(Change detection outputs)

▶

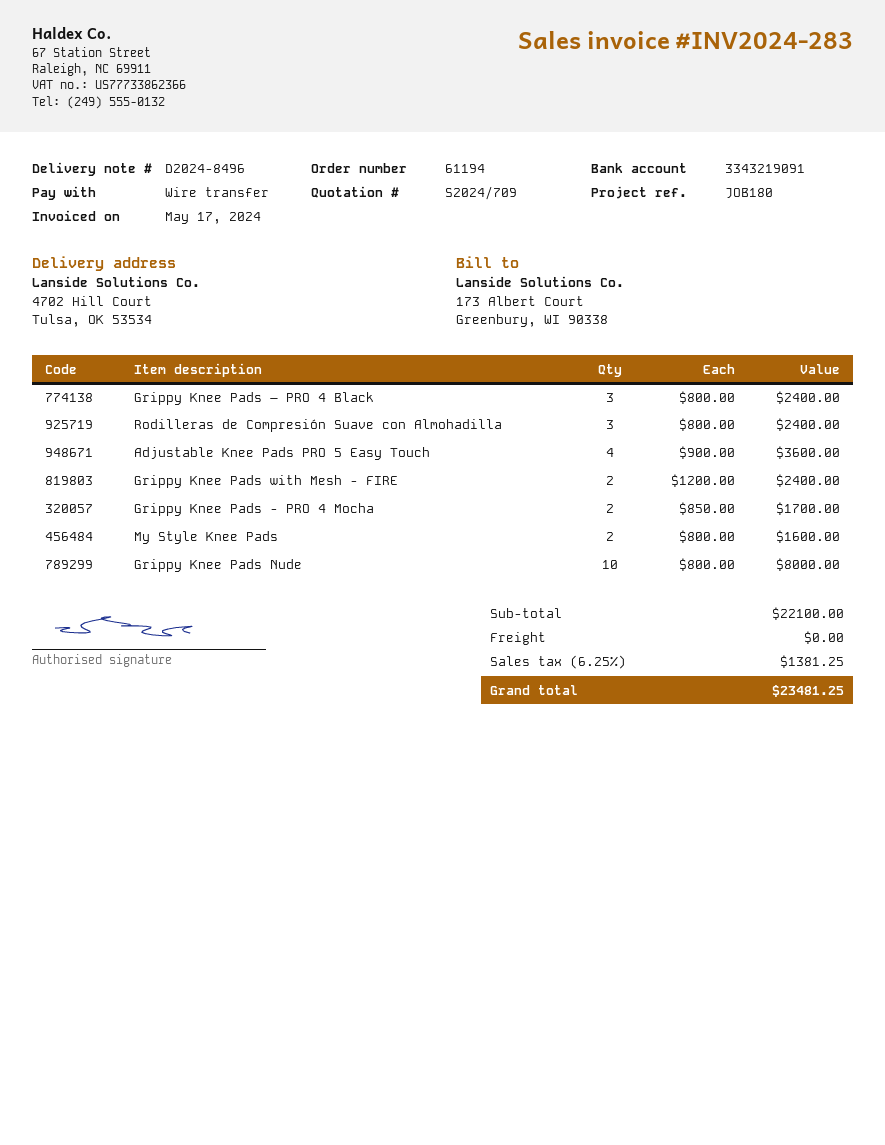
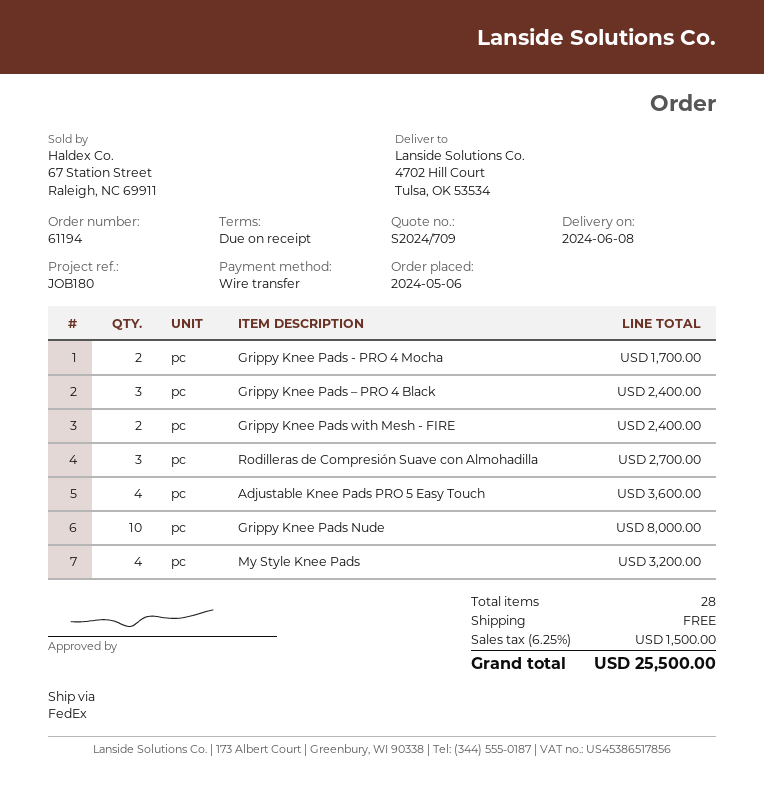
Rodilleras de Compresión Suave con Almohadilla: 3 for 2400.00 -> 3 for 2700.00
My Style Knee Pads: 2 for 1600.00 -> 4 for 3200.00
tax: 6.25% = 1381.25 -> 6.25% = 1500.00
total: 23481.25 -> 25500.00

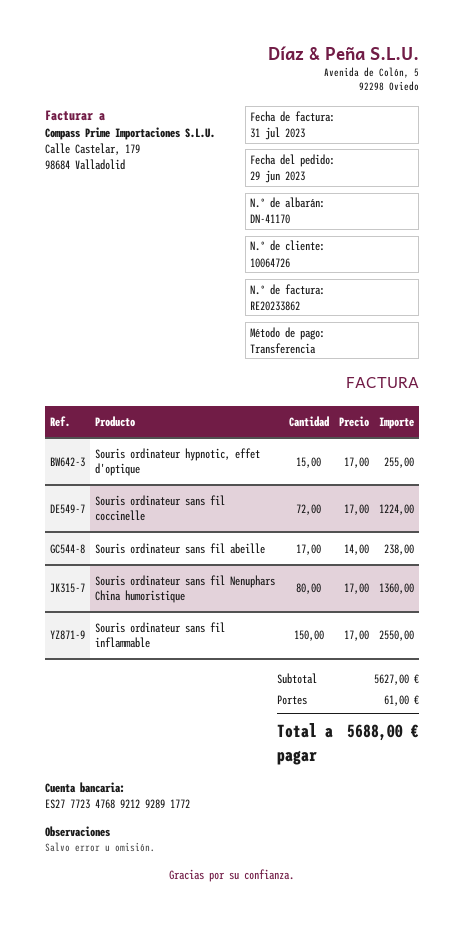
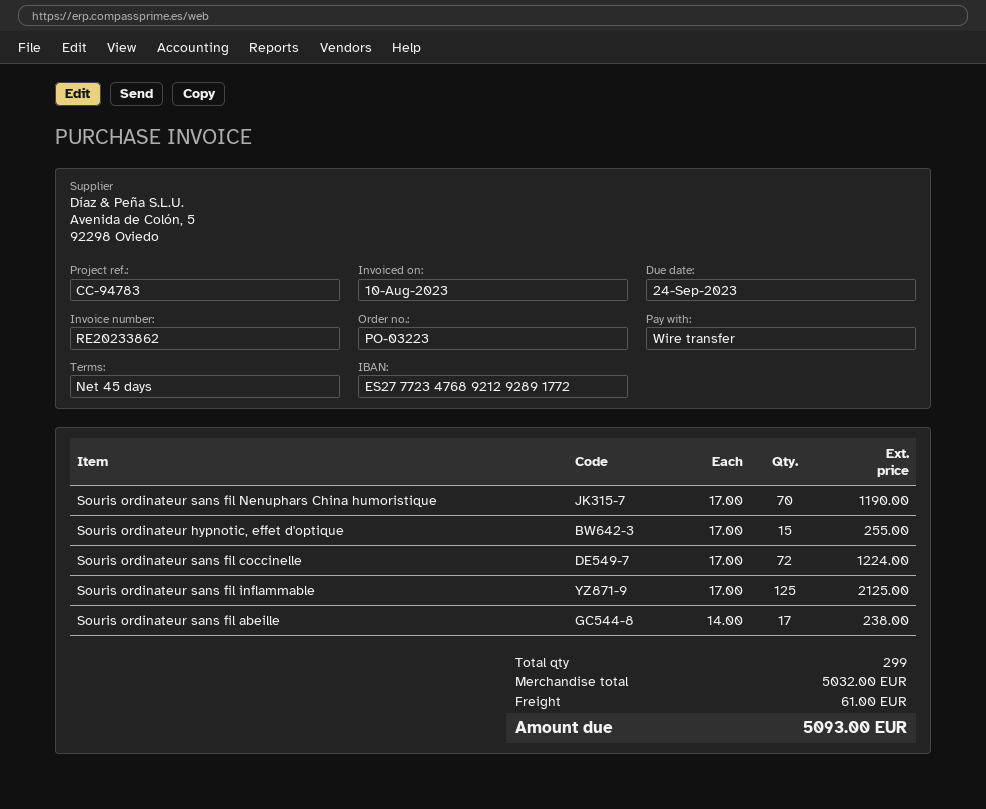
invoice date: 2023-07-31 -> 2023-08-10
Souris ordinateur sans fil Nenuphars China humoristique: 80 x 17.00 = 1360.00 -> 70 x 17.00 = 1190.00
Souris ordinateur sans fil inflammable: 150 x 17.00 = 2550.00 -> 125 x 17.00 = 2125.00
subtotal: 5627.00 -> 5032.00
total: 5688.00 -> 5093.00

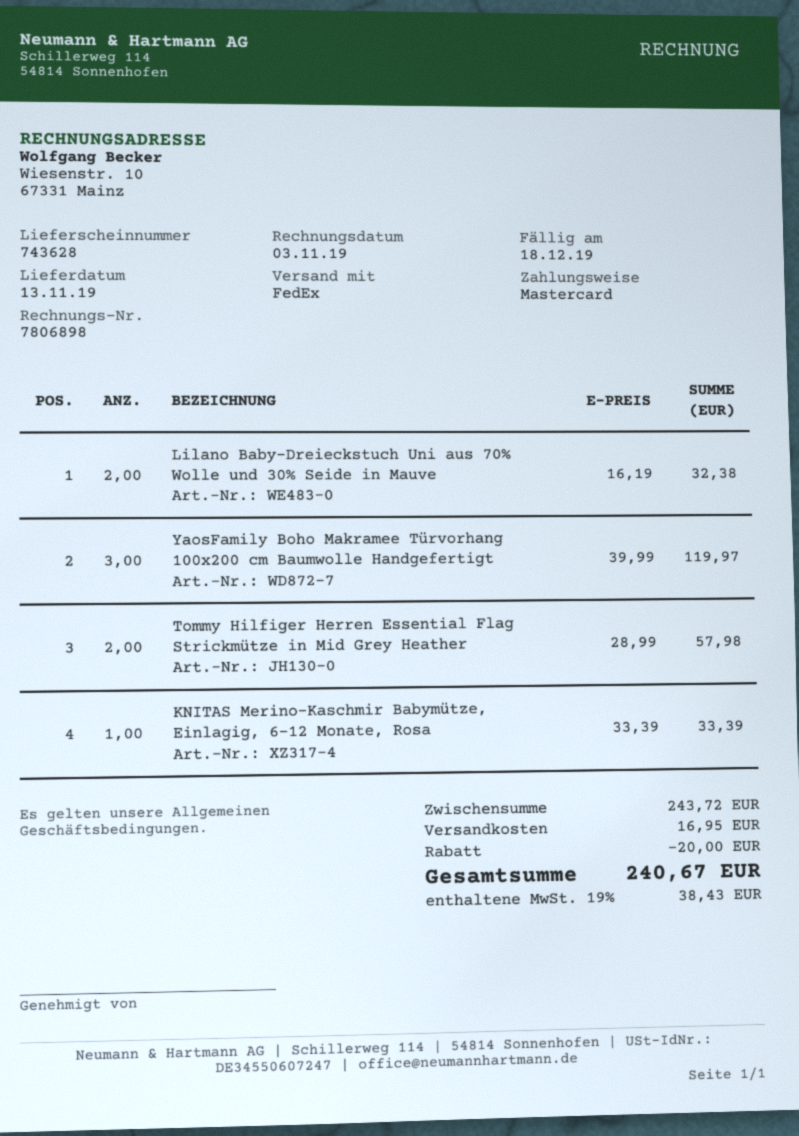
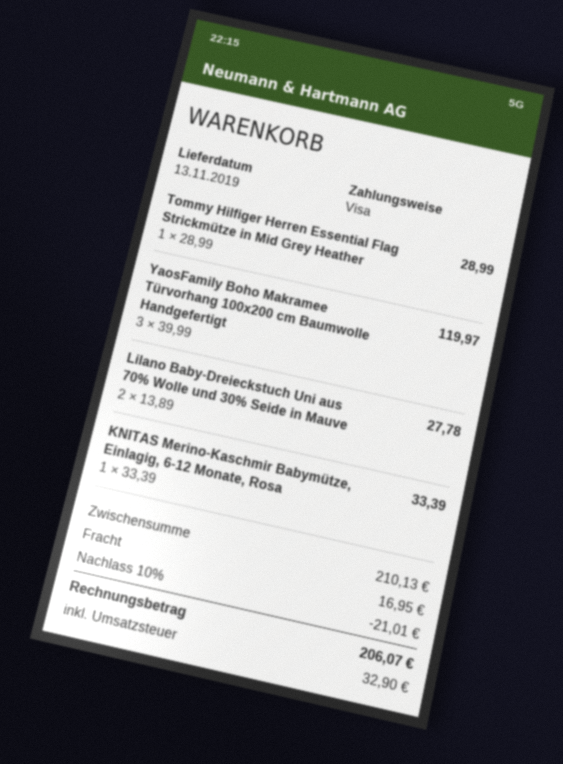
payment method: Mastercard -> Visa
Lilano Baby-Dreieckstuch Uni aus 70% Wolle und 30% Seide in Mauve: 2 x 16.19 = 32.38 -> 2 x 13.89 = 27.78
Tommy Hilfiger Herren Essential Flag Strickmütze in Mid Grey Heather: 2 x 28.99 = 57.98 -> 1 x 28.99 = 28.99
subtotal: 243.72 -> 210.13
discount: 20.00 -> 21.01
tax: 38.43 -> 32.90
total: 240.67 -> 206.07

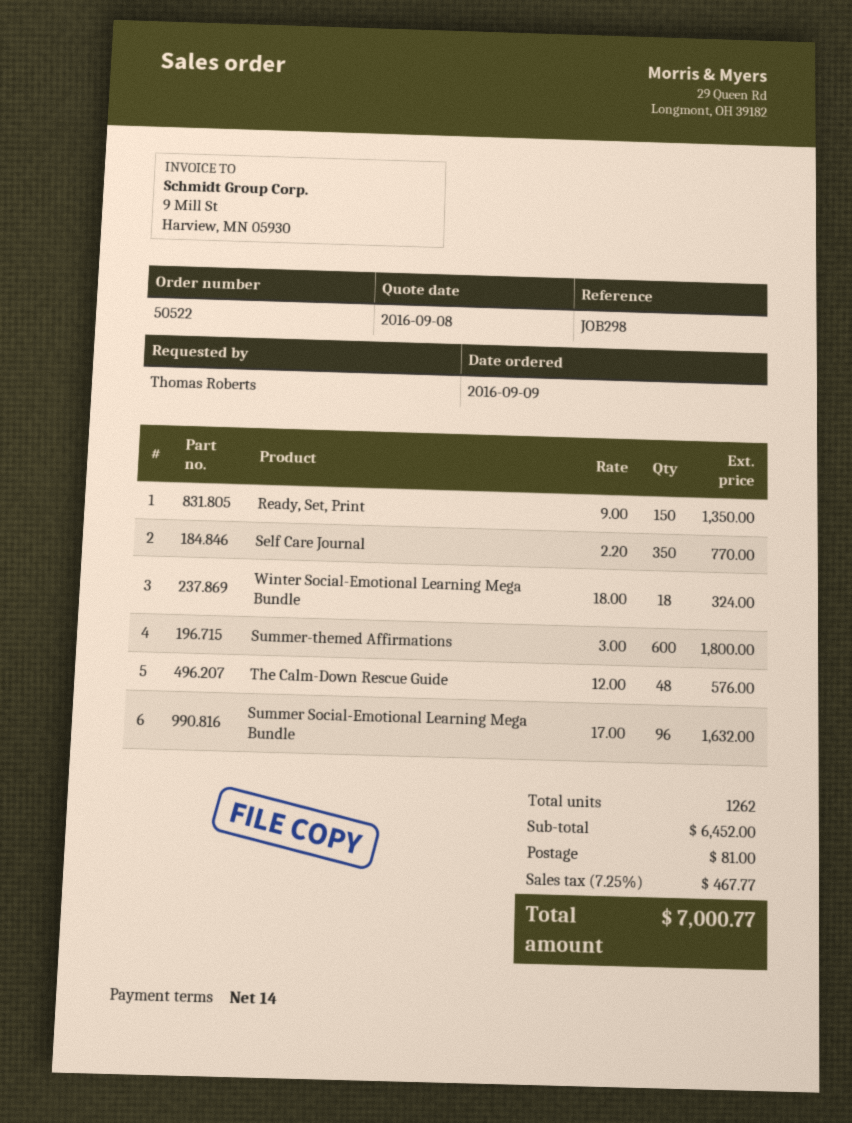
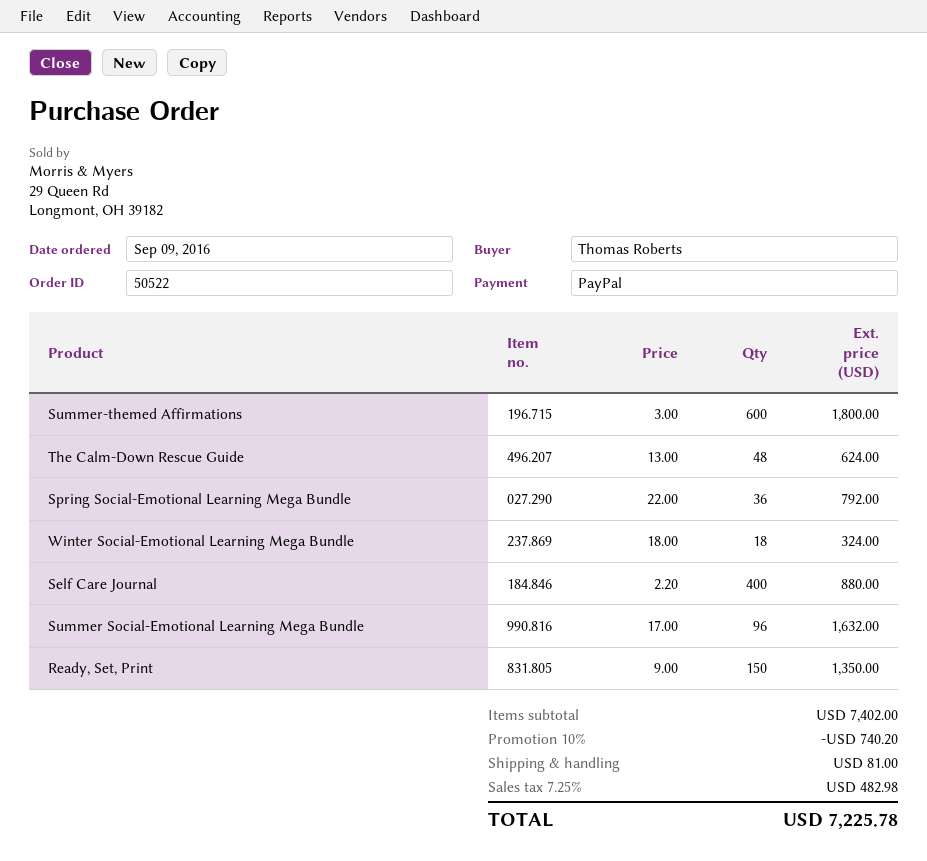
Self Care Journal: 350 x 2.20 = 770.00 -> 400 x 2.20 = 880.00
The Calm-Down Rescue Guide: 48 x 12.00 = 576.00 -> 48 x 13.00 = 624.00
Spring Social-Emotional Learning Mega Bundle: none -> 36 x 22.00 = 792.00
subtotal: 6452.00 -> 7402.00
discount: none -> 10% = 740.20
tax: 7.25% = 467.77 -> 7.25% = 482.98
total: 7000.77 -> 7225.78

◀

● Task item: What should come back is an exact copy of the lines above from the line with "Souris ordinateur sans fil inflammable: 150" to the line with "subtotal: 243.72 -> 210.13", both included, minus the pictures.

● Solution for this task:
Souris ordinateur sans fil inflammable: 150 x 17.00 = 2550.00 -> 125 x 17.00 = 2125.00
subtotal: 5627.00 -> 5032.00
total: 5688.00 -> 5093.00

payment method: Mastercard -> Visa
Lilano Baby-Dreieckstuch Uni aus 70% Wolle und 30% Seide in Mauve: 2 x 16.19 = 32.38 -> 2 x 13.89 = 27.78
Tommy Hilfiger Herren Essential Flag Strickmütze in Mid Grey Heather: 2 x 28.99 = 57.98 -> 1 x 28.99 = 28.99
subtotal: 243.72 -> 210.13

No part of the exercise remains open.